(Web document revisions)
____________

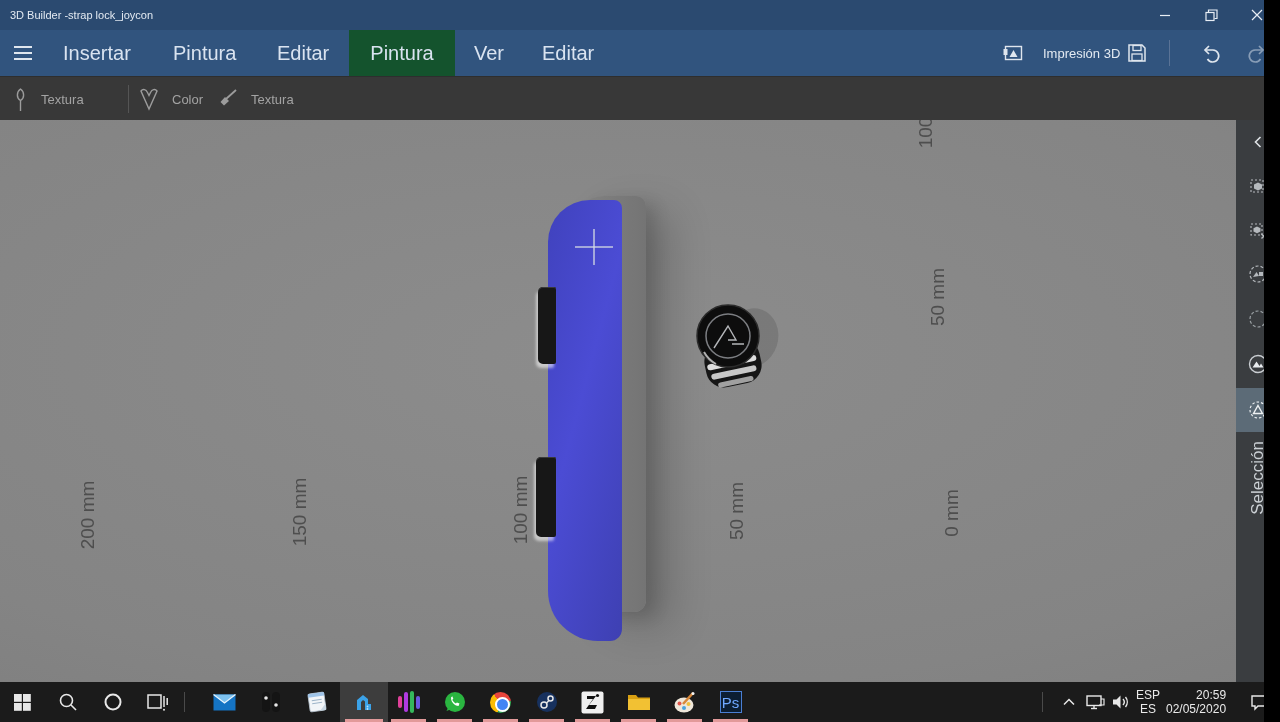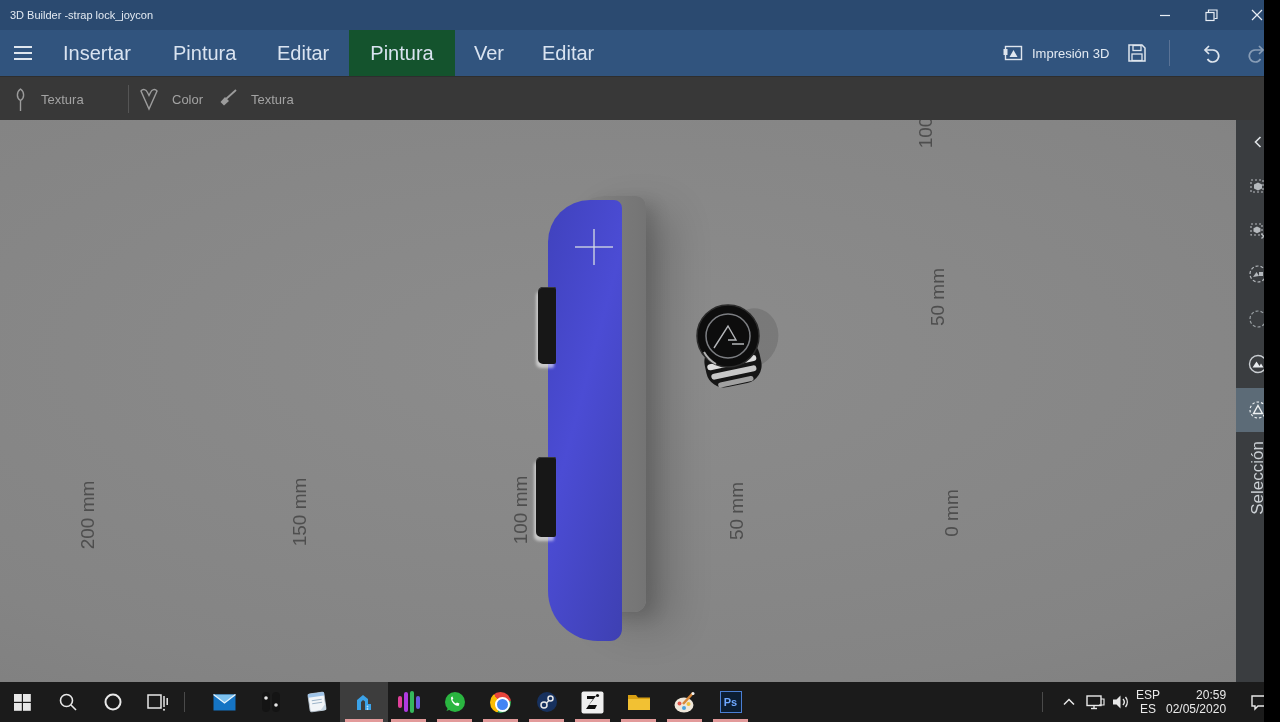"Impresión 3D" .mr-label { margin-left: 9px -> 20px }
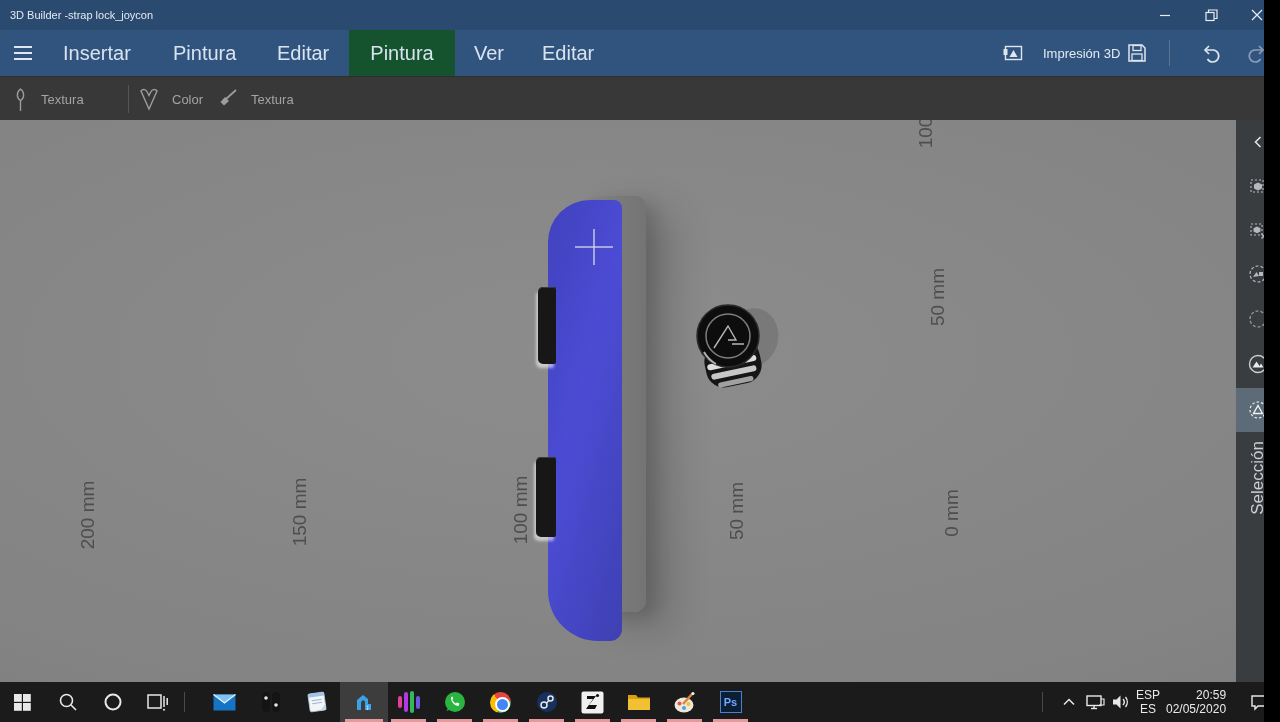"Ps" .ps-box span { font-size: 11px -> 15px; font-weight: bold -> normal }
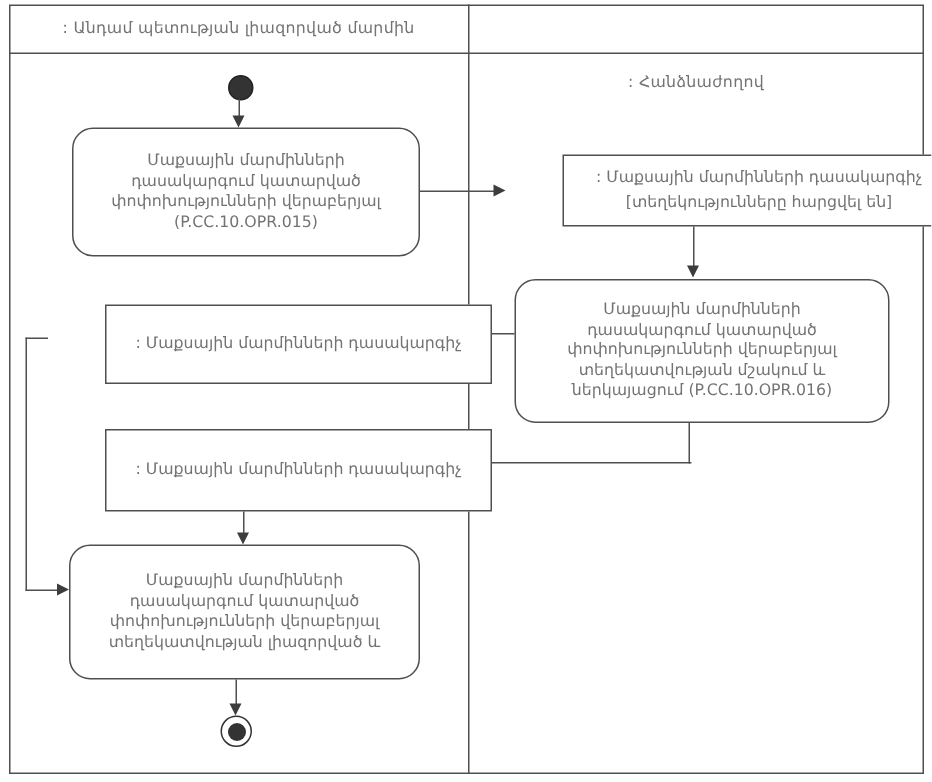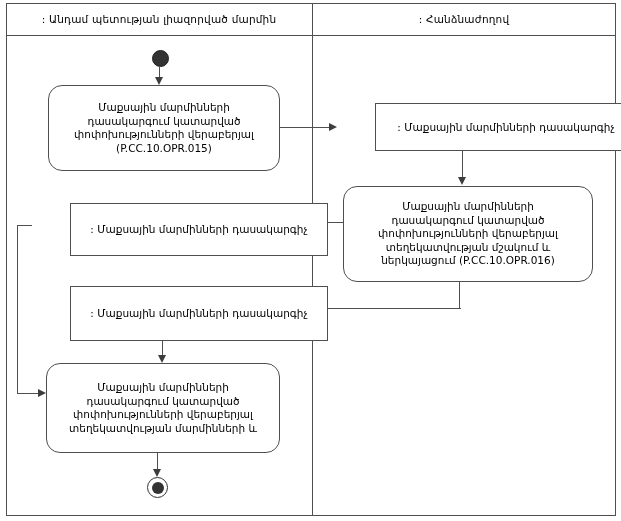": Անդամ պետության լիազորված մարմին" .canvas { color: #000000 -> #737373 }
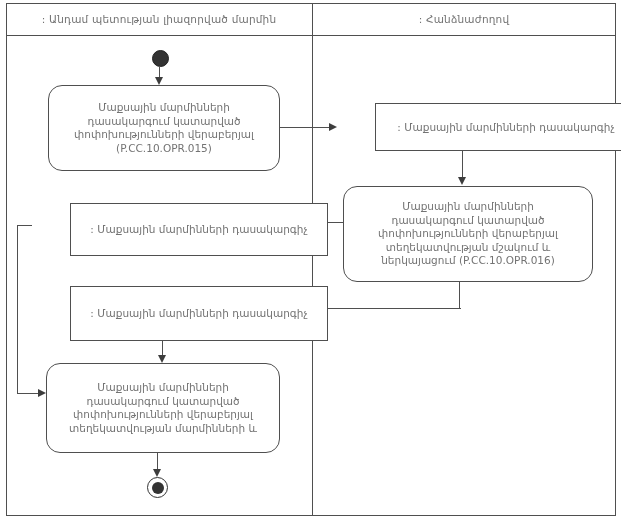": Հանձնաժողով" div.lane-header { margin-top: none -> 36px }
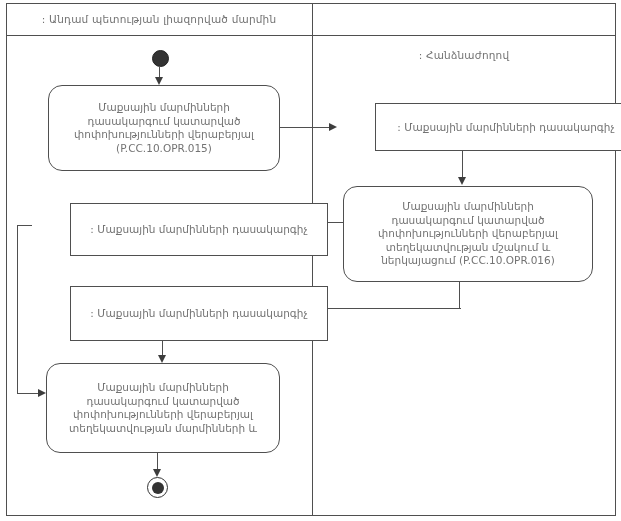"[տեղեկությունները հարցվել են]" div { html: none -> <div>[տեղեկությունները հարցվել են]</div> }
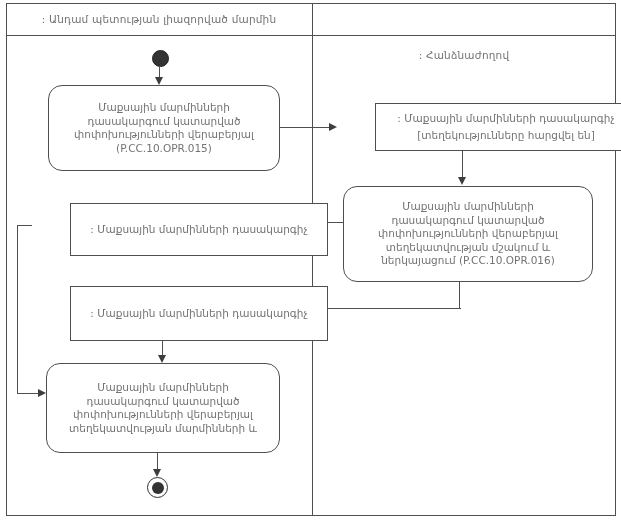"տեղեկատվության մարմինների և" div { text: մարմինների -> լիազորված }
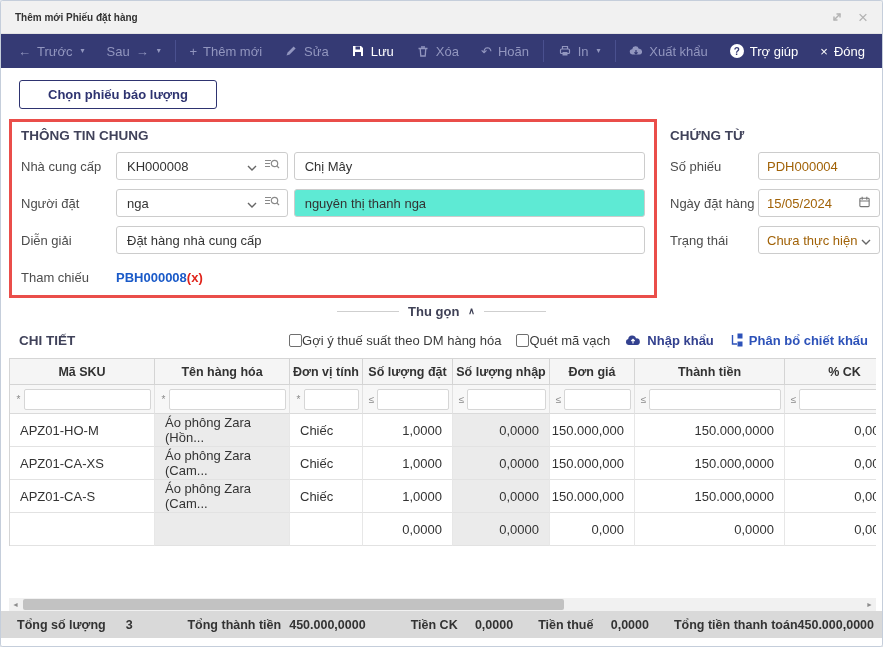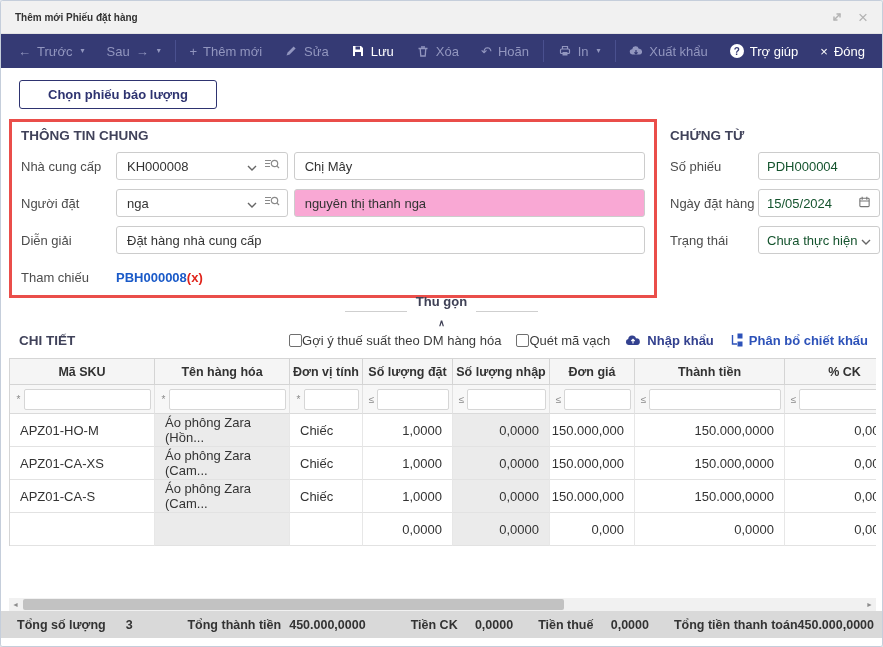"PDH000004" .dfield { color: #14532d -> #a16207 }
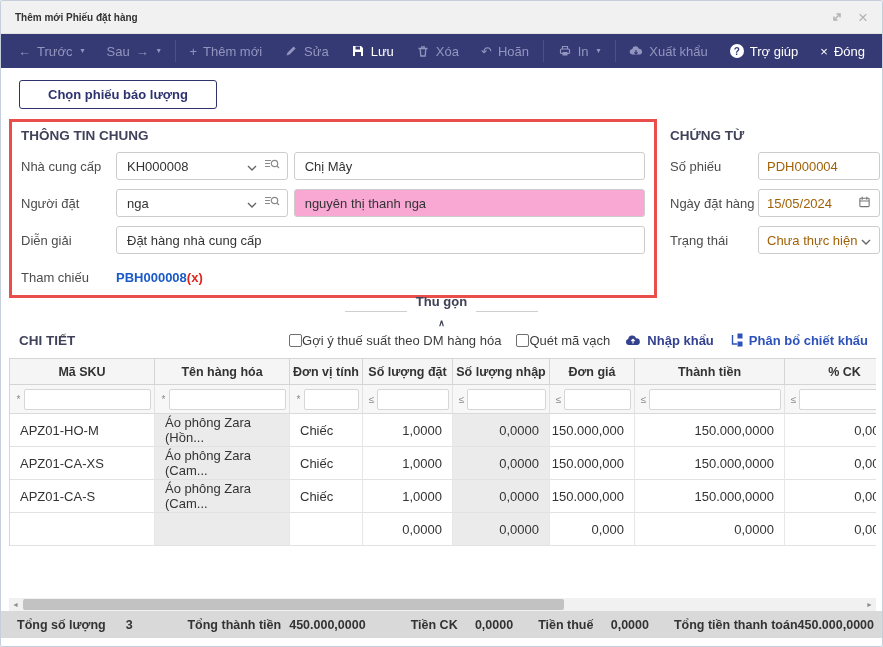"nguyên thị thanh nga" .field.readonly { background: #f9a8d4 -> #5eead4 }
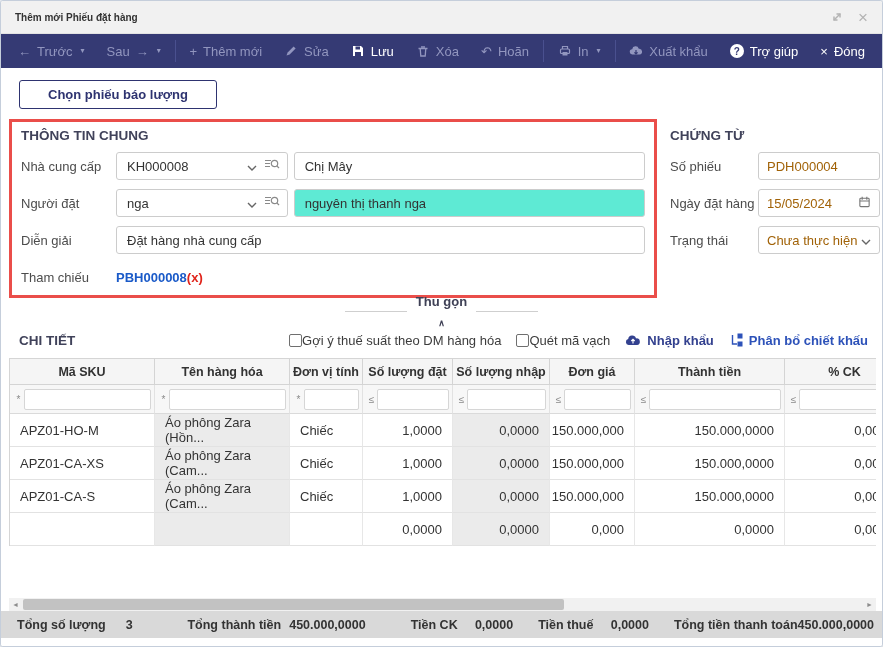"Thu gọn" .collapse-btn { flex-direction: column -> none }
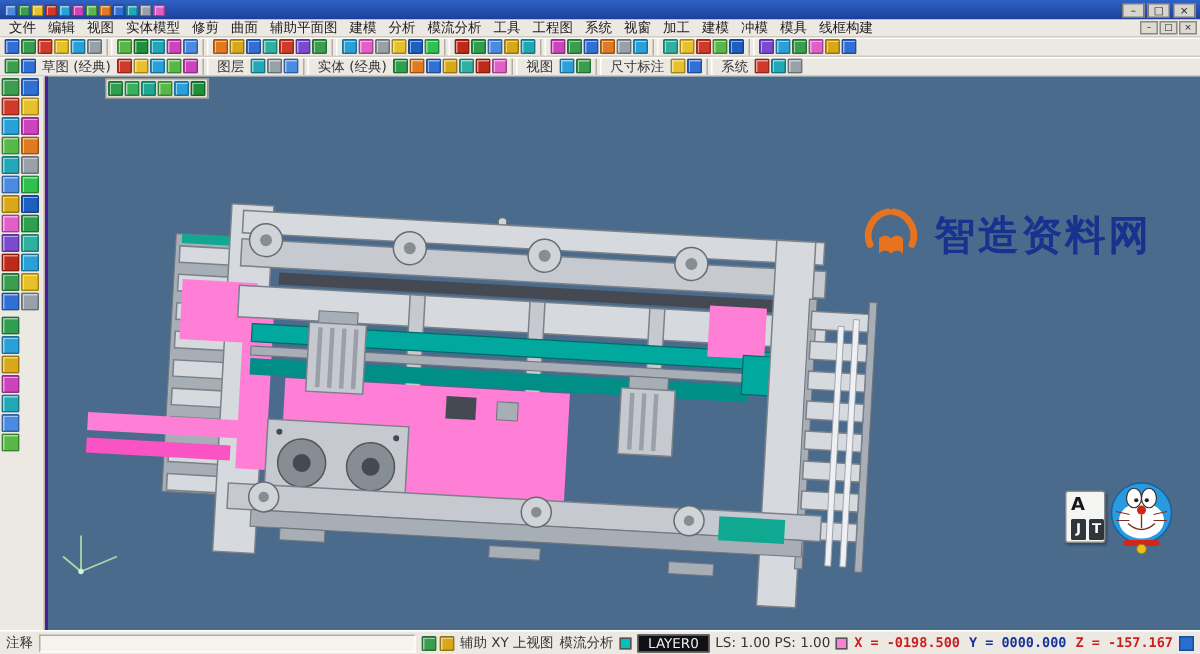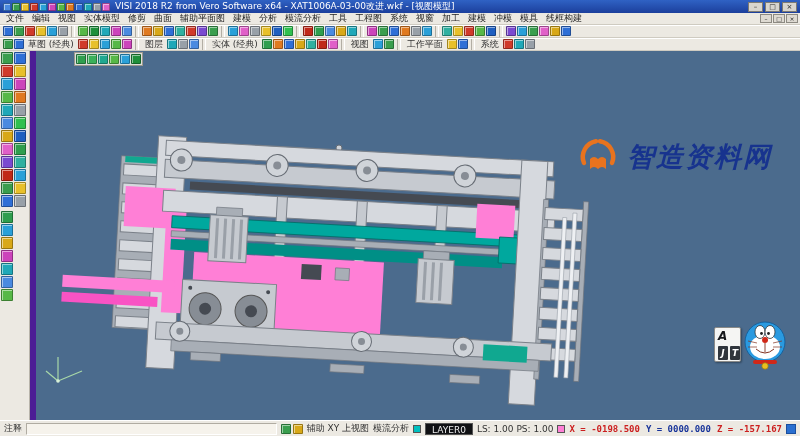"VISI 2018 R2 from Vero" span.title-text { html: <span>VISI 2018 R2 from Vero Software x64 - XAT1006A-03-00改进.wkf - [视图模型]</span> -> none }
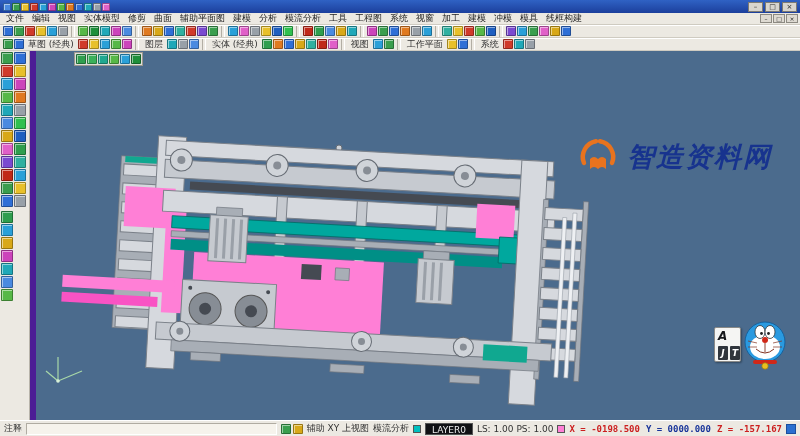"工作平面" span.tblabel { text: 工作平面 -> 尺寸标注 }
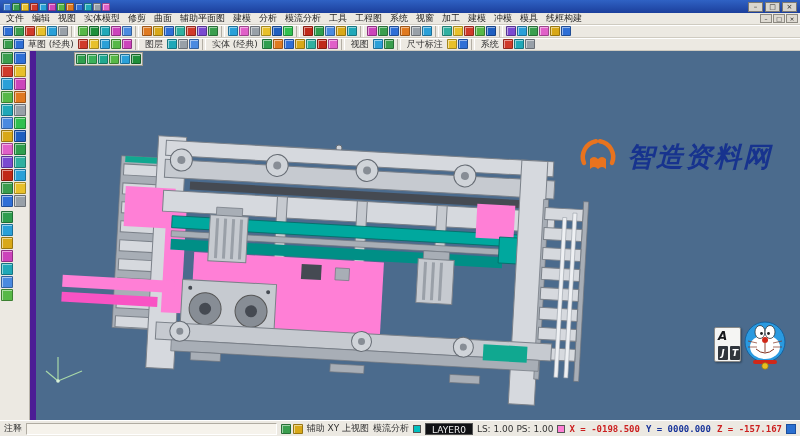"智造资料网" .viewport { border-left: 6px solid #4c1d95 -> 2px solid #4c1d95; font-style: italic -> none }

____________

ACTIVITY
Print all the records exactly, minus any images.

SOLUTION TO THE EXERCISE
"Impresión 3D" .mr-label { margin-left: 9px -> 20px }
"Ps" .ps-box span { font-size: 11px -> 15px; font-weight: bold -> normal }
": Անդամ պետության լիազորված մարմին" .canvas { color: #000000 -> #737373 }
": Հանձնաժողով" div.lane-header { margin-top: none -> 36px }
"[տեղեկությունները հարցվել են]" div { html: none -> <div>[տեղեկությունները հարցվել են]</div> }
"տեղեկատվության մարմինների և" div { text: մարմինների -> լիազորված }
"PDH000004" .dfield { color: #14532d -> #a16207 }
"nguyên thị thanh nga" .field.readonly { background: #f9a8d4 -> #5eead4 }
"Thu gọn" .collapse-btn { flex-direction: column -> none }
"VISI 2018 R2 from Vero" span.title-text { html: <span>VISI 2018 R2 from Vero Software x64 - XAT1006A-03-00改进.wkf - [视图模型]</span> -> none }
"工作平面" span.tblabel { text: 工作平面 -> 尺寸标注 }
"智造资料网" .viewport { border-left: 6px solid #4c1d95 -> 2px solid #4c1d95; font-style: italic -> none }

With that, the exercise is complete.